> **WHAT YOU WILL DO**: Only one stretch of the data is wanted: the line containing "payment method: Visa -> gift card", the line containing "total: 790.00 -> 541.95", and every line between them, copied exactly.

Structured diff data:
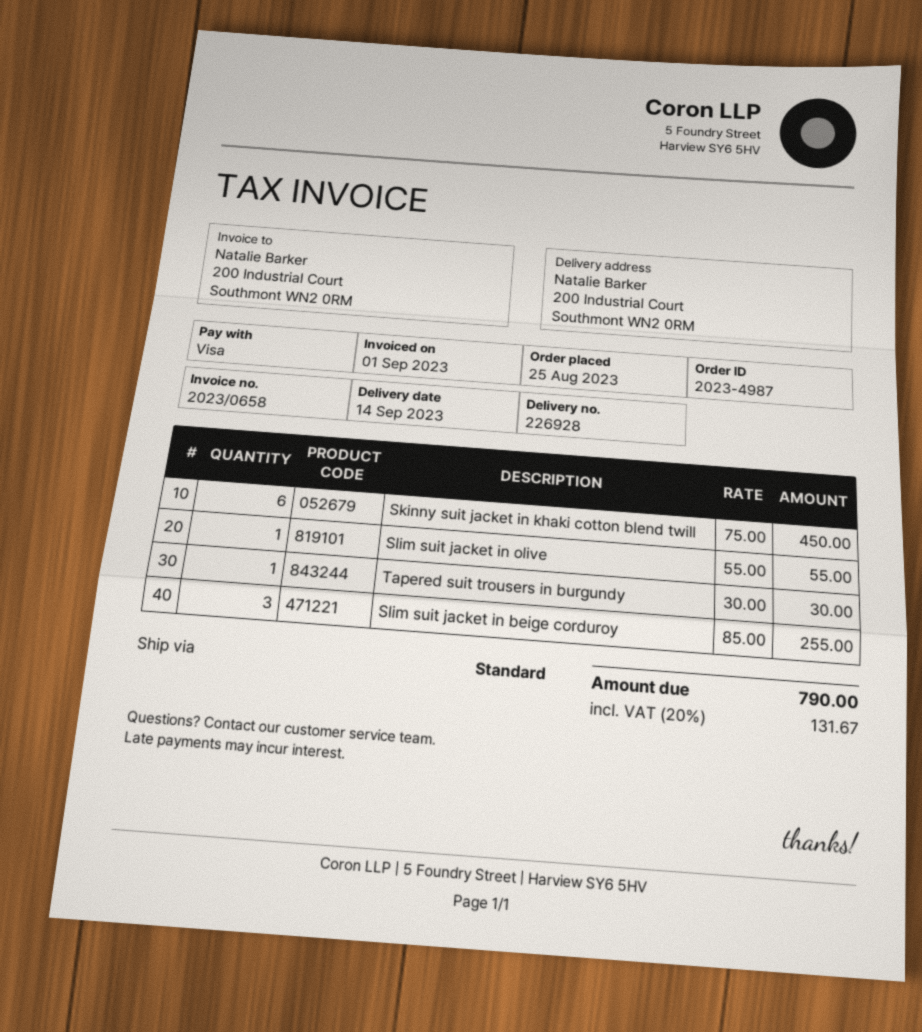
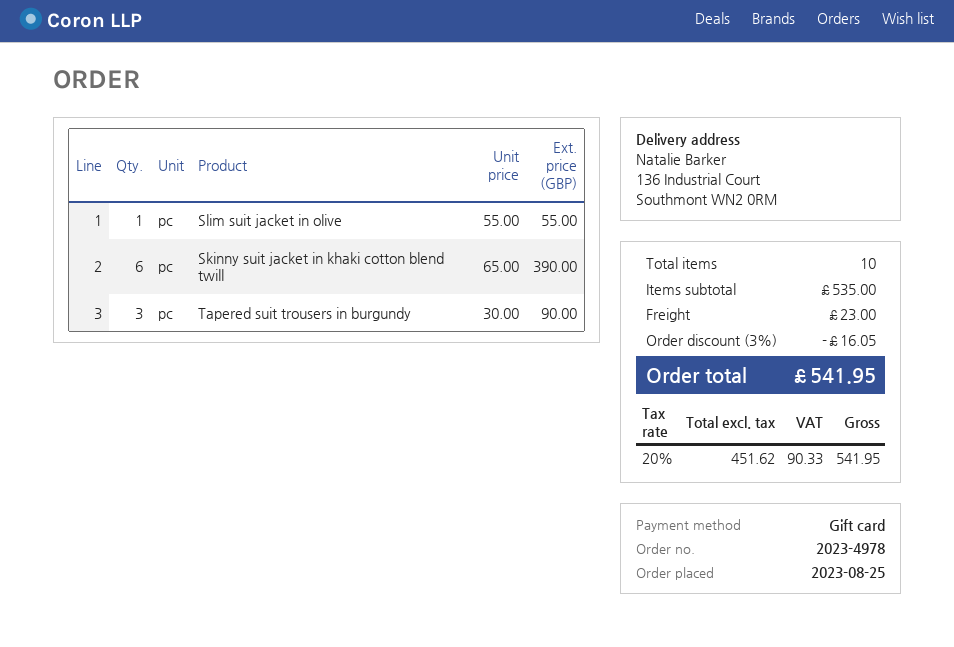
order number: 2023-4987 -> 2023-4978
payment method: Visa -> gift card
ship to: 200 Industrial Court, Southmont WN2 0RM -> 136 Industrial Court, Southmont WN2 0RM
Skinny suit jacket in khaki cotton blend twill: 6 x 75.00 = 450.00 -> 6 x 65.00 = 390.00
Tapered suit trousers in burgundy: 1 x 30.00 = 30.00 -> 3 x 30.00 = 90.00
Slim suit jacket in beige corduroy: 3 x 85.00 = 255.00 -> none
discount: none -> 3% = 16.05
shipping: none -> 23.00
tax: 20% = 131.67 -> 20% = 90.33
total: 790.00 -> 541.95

==

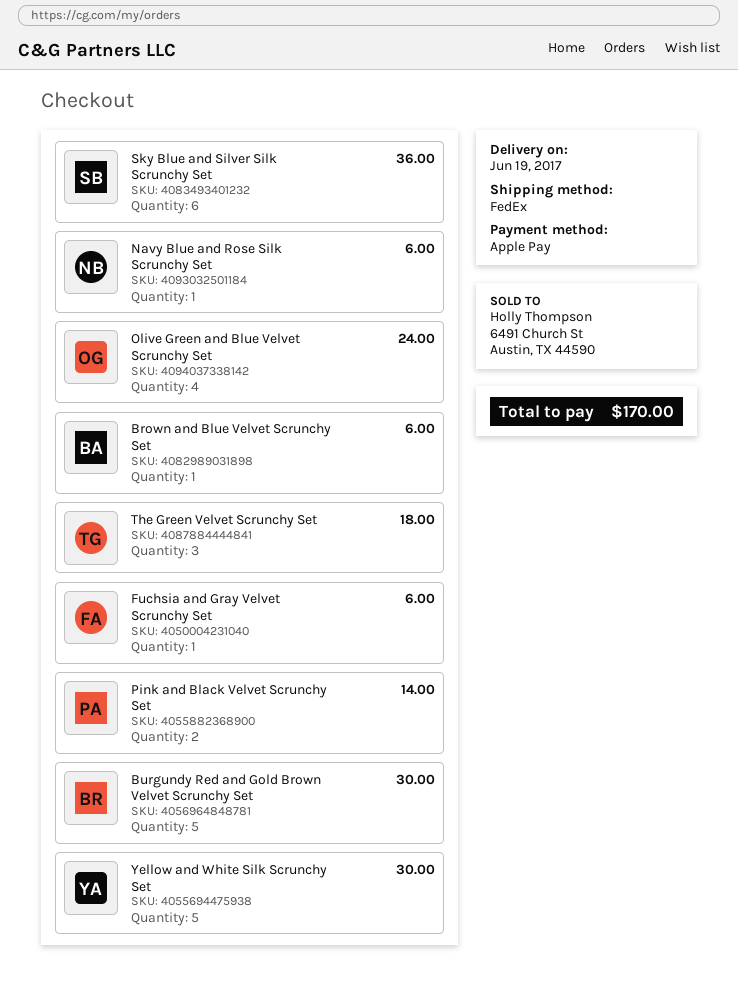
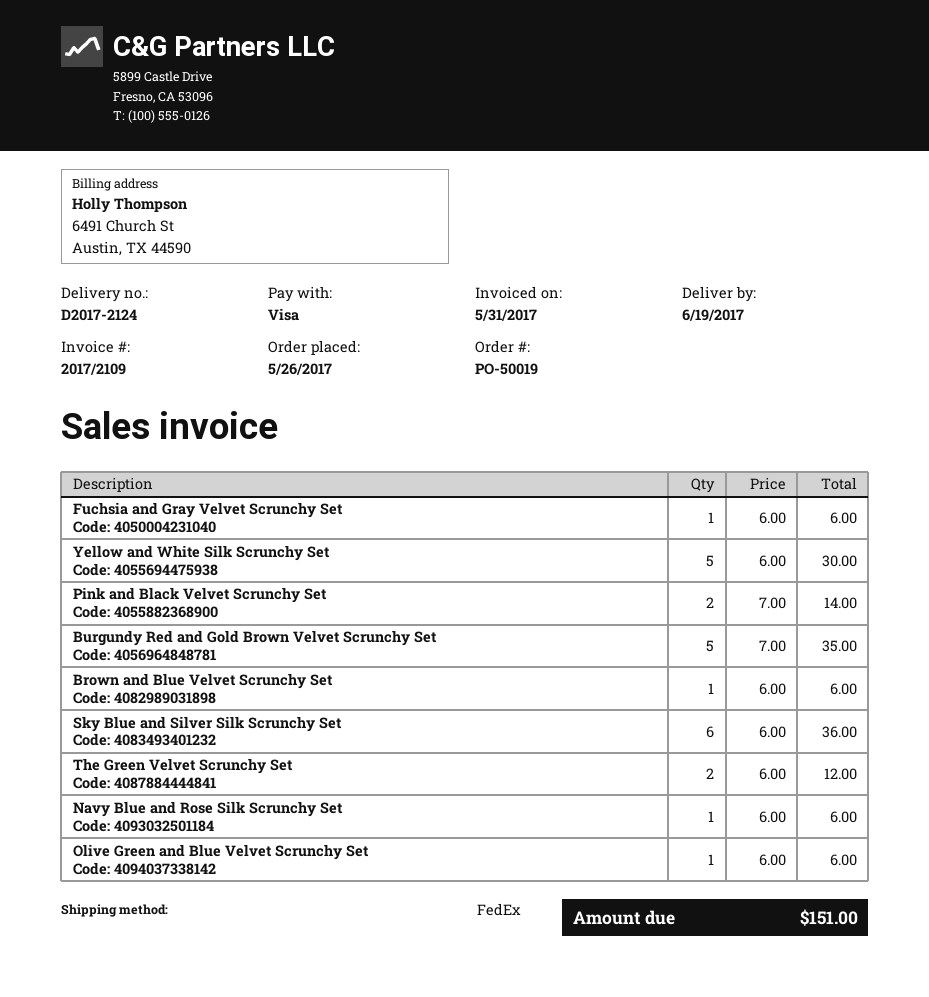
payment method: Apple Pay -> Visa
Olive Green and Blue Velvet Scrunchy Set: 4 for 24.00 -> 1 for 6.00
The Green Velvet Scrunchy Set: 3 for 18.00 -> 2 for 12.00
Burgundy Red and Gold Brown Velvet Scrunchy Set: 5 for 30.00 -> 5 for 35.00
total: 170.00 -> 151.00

> **ANSWER SPACE**:
payment method: Visa -> gift card
ship to: 200 Industrial Court, Southmont WN2 0RM -> 136 Industrial Court, Southmont WN2 0RM
Skinny suit jacket in khaki cotton blend twill: 6 x 75.00 = 450.00 -> 6 x 65.00 = 390.00
Tapered suit trousers in burgundy: 1 x 30.00 = 30.00 -> 3 x 30.00 = 90.00
Slim suit jacket in beige corduroy: 3 x 85.00 = 255.00 -> none
discount: none -> 3% = 16.05
shipping: none -> 23.00
tax: 20% = 131.67 -> 20% = 90.33
total: 790.00 -> 541.95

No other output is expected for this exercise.